Whether the historical origins of the reef name actually have something to do with the word "dangerous"? Perhaps. After all, Dangarus is known for its oceanic shark sightings. Fortunately, statistics help put our minds at ease: Approximately ten people are killed by shark attacks each year, most of them surfers. Since humans kill over 100 million sharks a year, we needn't wonder if we don't see them anymore.
This is the southernmost reef of St. John's and offers plenty of variety. The reef has an extension of 150m by 70m. Hidden on the main reef is the small cave system. It is easy to dive and there is no danger of getting lost. The entrance is located on a small plateau at 9m depth.
In the outer area, the plateau extends another 60m to the south. Here there are carpet anemones and harlequin crabs that live together symbiotically. At another spot lives a hammerhead shark. To the west, numerous coral structures rise from a mixture of soft and hard corals. In between them, giant moray eels and napoleon wrasse are always hiding. Two ergs reach from 20m depth to 9m below the surface. Towards the east there is a very nice garden of mountain corals in all colors.
Due to the turbulence at the Ergs it is a challenging dive site in stronger currents.

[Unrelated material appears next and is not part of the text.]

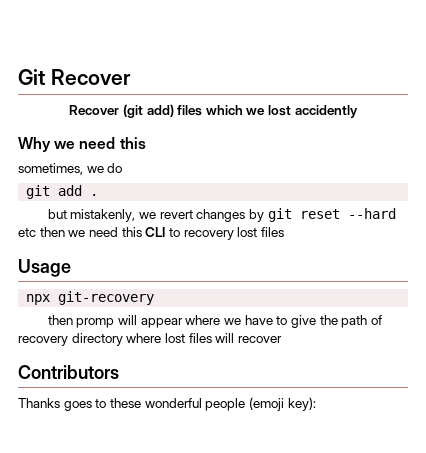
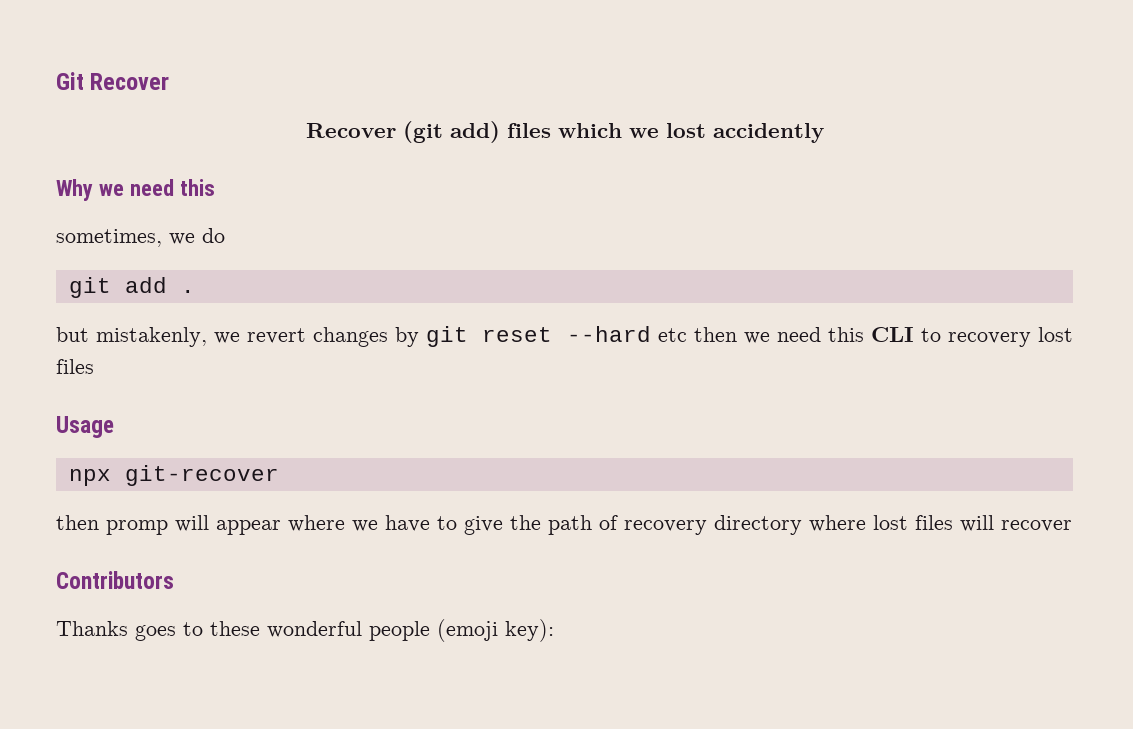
[58,291,155,305] git-recovery -> [124,465,279,486] git-recover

Also, the morning current can push you into the open water.
- At Dangarus, night diving is highly recommended.
- Caves: The wonderful caves of Dangarus are anything but "dangerous" and a lot of fun!
- Sea Anemones: Carpet anemones, which live symbiotically and harmoniously with harlequin crabs, are located on the large plateau to the south.
- Giant moray eels hide among the coral structures to the west. They are not true beauties, but somehow pretty in their own way. And who decides who is beautiful and who is not anyway?